* **Task objective**
From the entries below, reproduce exactly the line containing "shipping: 0.00 -> 85.99", the line containing "DOLLY WHITE LEOPARD: 2 -> 3", and every line in between, with nothing added.

- - -

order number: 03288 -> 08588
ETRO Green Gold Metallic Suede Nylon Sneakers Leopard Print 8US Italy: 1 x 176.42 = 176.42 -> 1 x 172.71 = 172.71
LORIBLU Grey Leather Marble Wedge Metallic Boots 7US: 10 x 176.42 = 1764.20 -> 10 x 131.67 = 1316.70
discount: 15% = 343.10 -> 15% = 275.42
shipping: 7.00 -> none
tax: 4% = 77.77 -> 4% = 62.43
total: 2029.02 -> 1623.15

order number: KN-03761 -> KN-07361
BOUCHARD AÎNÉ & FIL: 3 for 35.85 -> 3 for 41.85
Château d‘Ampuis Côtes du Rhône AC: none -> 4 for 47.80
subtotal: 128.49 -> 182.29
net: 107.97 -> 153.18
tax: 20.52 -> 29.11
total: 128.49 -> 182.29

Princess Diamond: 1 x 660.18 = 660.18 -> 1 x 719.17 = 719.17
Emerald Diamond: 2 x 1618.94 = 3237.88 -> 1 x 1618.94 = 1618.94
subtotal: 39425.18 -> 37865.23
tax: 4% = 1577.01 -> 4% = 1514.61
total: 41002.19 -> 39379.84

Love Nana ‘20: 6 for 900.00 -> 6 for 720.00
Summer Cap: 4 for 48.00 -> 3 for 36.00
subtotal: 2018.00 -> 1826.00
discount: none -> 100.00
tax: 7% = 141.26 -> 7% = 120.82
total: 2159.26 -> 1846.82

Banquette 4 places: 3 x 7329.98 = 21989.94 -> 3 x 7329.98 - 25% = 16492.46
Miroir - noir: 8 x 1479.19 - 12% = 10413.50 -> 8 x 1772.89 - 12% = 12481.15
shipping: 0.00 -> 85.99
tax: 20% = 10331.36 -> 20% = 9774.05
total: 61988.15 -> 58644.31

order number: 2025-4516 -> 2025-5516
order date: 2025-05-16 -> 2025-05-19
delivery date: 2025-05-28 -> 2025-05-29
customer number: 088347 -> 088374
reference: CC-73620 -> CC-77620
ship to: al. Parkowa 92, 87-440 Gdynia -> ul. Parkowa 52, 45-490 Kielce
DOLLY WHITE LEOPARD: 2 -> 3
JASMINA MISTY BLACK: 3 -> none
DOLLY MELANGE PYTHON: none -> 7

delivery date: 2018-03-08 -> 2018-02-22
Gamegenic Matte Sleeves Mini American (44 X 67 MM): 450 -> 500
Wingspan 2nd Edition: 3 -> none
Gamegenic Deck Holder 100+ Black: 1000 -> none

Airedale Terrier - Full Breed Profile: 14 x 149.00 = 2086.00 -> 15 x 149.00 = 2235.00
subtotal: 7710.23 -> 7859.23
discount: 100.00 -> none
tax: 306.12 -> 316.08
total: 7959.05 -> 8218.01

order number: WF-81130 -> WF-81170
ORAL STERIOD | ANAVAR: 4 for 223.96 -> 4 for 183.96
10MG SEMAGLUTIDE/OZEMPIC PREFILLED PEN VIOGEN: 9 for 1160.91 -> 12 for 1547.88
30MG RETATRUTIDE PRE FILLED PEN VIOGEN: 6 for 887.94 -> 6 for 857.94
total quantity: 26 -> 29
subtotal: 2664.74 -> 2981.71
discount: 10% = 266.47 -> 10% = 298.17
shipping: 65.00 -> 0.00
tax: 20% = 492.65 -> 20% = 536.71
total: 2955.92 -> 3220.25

- - -

* **Exercise answer**
shipping: 0.00 -> 85.99
tax: 20% = 10331.36 -> 20% = 9774.05
total: 61988.15 -> 58644.31

order number: 2025-4516 -> 2025-5516
order date: 2025-05-16 -> 2025-05-19
delivery date: 2025-05-28 -> 2025-05-29
customer number: 088347 -> 088374
reference: CC-73620 -> CC-77620
ship to: al. Parkowa 92, 87-440 Gdynia -> ul. Parkowa 52, 45-490 Kielce
DOLLY WHITE LEOPARD: 2 -> 3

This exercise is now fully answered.